(Stored data entries)
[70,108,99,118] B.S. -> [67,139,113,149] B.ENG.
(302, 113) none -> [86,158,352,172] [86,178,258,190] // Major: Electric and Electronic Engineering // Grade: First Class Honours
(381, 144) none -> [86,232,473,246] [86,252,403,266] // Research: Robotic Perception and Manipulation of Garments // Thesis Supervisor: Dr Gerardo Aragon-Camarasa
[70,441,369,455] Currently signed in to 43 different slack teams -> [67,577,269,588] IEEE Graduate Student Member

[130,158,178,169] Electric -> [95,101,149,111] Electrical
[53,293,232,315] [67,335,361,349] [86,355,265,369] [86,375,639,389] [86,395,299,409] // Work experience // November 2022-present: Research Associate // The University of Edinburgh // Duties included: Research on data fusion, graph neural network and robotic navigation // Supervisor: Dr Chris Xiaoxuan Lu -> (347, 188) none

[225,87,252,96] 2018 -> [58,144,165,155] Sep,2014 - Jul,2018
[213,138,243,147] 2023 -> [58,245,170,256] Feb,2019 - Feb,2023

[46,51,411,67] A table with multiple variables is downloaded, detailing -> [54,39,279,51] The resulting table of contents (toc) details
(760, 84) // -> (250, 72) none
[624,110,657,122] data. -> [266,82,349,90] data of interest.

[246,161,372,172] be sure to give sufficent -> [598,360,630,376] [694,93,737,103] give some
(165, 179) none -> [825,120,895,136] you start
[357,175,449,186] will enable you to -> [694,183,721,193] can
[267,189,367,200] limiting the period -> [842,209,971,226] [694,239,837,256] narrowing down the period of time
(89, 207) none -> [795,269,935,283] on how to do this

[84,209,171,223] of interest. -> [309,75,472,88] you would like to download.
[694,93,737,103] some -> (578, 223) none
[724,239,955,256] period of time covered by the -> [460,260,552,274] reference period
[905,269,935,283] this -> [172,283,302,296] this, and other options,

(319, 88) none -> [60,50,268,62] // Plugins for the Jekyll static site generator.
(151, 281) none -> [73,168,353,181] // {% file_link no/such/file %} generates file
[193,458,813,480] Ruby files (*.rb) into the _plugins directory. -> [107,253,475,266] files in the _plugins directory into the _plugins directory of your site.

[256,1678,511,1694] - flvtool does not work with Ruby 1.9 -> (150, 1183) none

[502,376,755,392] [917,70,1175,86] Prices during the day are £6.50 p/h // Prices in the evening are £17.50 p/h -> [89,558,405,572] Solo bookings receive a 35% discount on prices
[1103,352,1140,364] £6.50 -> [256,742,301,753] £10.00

• [ACTIVITY]:
Repeat the records exactly, including every line.

• [OUTPUT OF THE TASK]:
[70,108,99,118] B.S. -> [67,139,113,149] B.ENG.
(302, 113) none -> [86,158,352,172] [86,178,258,190] // Major: Electric and Electronic Engineering // Grade: First Class Honours
(381, 144) none -> [86,232,473,246] [86,252,403,266] // Research: Robotic Perception and Manipulation of Garments // Thesis Supervisor: Dr Gerardo Aragon-Camarasa
[70,441,369,455] Currently signed in to 43 different slack teams -> [67,577,269,588] IEEE Graduate Student Member

[130,158,178,169] Electric -> [95,101,149,111] Electrical
[53,293,232,315] [67,335,361,349] [86,355,265,369] [86,375,639,389] [86,395,299,409] // Work experience // November 2022-present: Research Associate // The University of Edinburgh // Duties included: Research on data fusion, graph neural network and robotic navigation // Supervisor: Dr Chris Xiaoxuan Lu -> (347, 188) none

[225,87,252,96] 2018 -> [58,144,165,155] Sep,2014 - Jul,2018
[213,138,243,147] 2023 -> [58,245,170,256] Feb,2019 - Feb,2023

[46,51,411,67] A table with multiple variables is downloaded, detailing -> [54,39,279,51] The resulting table of contents (toc) details
(760, 84) // -> (250, 72) none
[624,110,657,122] data. -> [266,82,349,90] data of interest.

[246,161,372,172] be sure to give sufficent -> [598,360,630,376] [694,93,737,103] give some
(165, 179) none -> [825,120,895,136] you start
[357,175,449,186] will enable you to -> [694,183,721,193] can
[267,189,367,200] limiting the period -> [842,209,971,226] [694,239,837,256] narrowing down the period of time
(89, 207) none -> [795,269,935,283] on how to do this

[84,209,171,223] of interest. -> [309,75,472,88] you would like to download.
[694,93,737,103] some -> (578, 223) none
[724,239,955,256] period of time covered by the -> [460,260,552,274] reference period
[905,269,935,283] this -> [172,283,302,296] this, and other options,

(319, 88) none -> [60,50,268,62] // Plugins for the Jekyll static site generator.
(151, 281) none -> [73,168,353,181] // {% file_link no/such/file %} generates file
[193,458,813,480] Ruby files (*.rb) into the _plugins directory. -> [107,253,475,266] files in the _plugins directory into the _plugins directory of your site.

[256,1678,511,1694] - flvtool does not work with Ruby 1.9 -> (150, 1183) none

[502,376,755,392] [917,70,1175,86] Prices during the day are £6.50 p/h // Prices in the evening are £17.50 p/h -> [89,558,405,572] Solo bookings receive a 35% discount on prices
[1103,352,1140,364] £6.50 -> [256,742,301,753] £10.00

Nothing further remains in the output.